Record excerpts:

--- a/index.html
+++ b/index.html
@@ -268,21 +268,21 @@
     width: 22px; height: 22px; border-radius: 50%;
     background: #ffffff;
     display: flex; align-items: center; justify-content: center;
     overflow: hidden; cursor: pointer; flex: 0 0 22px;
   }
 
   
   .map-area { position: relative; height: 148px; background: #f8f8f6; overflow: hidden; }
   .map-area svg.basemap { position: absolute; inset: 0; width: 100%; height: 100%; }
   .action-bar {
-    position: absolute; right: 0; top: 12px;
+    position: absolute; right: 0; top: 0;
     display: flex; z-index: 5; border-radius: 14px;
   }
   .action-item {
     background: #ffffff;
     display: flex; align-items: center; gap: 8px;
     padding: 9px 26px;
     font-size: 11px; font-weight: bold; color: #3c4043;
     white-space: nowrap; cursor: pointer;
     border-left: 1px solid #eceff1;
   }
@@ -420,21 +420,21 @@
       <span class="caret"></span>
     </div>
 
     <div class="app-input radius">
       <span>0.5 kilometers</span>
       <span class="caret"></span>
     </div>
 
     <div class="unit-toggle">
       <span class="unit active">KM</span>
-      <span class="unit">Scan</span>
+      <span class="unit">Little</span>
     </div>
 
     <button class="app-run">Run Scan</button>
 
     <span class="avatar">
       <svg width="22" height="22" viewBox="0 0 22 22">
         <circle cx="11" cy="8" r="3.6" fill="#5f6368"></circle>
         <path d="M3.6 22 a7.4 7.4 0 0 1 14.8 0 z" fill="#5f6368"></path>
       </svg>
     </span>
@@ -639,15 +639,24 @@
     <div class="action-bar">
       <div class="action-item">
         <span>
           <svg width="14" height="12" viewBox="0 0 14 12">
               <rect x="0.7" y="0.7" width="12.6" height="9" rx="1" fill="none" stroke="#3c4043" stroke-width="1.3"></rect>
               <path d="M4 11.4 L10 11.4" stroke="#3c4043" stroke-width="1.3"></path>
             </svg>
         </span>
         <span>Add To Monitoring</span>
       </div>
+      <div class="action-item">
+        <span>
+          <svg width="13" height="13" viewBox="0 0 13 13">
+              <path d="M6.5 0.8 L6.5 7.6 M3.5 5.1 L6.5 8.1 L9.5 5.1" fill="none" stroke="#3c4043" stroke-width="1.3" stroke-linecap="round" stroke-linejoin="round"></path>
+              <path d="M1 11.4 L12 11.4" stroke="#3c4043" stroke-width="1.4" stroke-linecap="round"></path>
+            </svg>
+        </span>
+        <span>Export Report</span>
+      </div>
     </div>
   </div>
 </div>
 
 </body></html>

Instructions for the task: Write out all the data again, exactly as it appears.

Written answer:
--- a/index.html
+++ b/index.html
@@ -268,21 +268,21 @@
     width: 22px; height: 22px; border-radius: 50%;
     background: #ffffff;
     display: flex; align-items: center; justify-content: center;
     overflow: hidden; cursor: pointer; flex: 0 0 22px;
   }
 
   
   .map-area { position: relative; height: 148px; background: #f8f8f6; overflow: hidden; }
   .map-area svg.basemap { position: absolute; inset: 0; width: 100%; height: 100%; }
   .action-bar {
-    position: absolute; right: 0; top: 12px;
+    position: absolute; right: 0; top: 0;
     display: flex; z-index: 5; border-radius: 14px;
   }
   .action-item {
     background: #ffffff;
     display: flex; align-items: center; gap: 8px;
     padding: 9px 26px;
     font-size: 11px; font-weight: bold; color: #3c4043;
     white-space: nowrap; cursor: pointer;
     border-left: 1px solid #eceff1;
   }
@@ -420,21 +420,21 @@
       <span class="caret"></span>
     </div>
 
     <div class="app-input radius">
       <span>0.5 kilometers</span>
       <span class="caret"></span>
     </div>
 
     <div class="unit-toggle">
       <span class="unit active">KM</span>
-      <span class="unit">Scan</span>
+      <span class="unit">Little</span>
     </div>
 
     <button class="app-run">Run Scan</button>
 
     <span class="avatar">
       <svg width="22" height="22" viewBox="0 0 22 22">
         <circle cx="11" cy="8" r="3.6" fill="#5f6368"></circle>
         <path d="M3.6 22 a7.4 7.4 0 0 1 14.8 0 z" fill="#5f6368"></path>
       </svg>
     </span>
@@ -639,15 +639,24 @@
     <div class="action-bar">
       <div class="action-item">
         <span>
           <svg width="14" height="12" viewBox="0 0 14 12">
               <rect x="0.7" y="0.7" width="12.6" height="9" rx="1" fill="none" stroke="#3c4043" stroke-width="1.3"></rect>
               <path d="M4 11.4 L10 11.4" stroke="#3c4043" stroke-width="1.3"></path>
             </svg>
         </span>
         <span>Add To Monitoring</span>
       </div>
+      <div class="action-item">
+        <span>
+          <svg width="13" height="13" viewBox="0 0 13 13">
+              <path d="M6.5 0.8 L6.5 7.6 M3.5 5.1 L6.5 8.1 L9.5 5.1" fill="none" stroke="#3c4043" stroke-width="1.3" stroke-linecap="round" stroke-linejoin="round"></path>
+              <path d="M1 11.4 L12 11.4" stroke="#3c4043" stroke-width="1.4" stroke-linecap="round"></path>
+            </svg>
+        </span>
+        <span>Export Report</span>
+      </div>
     </div>
   </div>
 </div>
 
 </body></html>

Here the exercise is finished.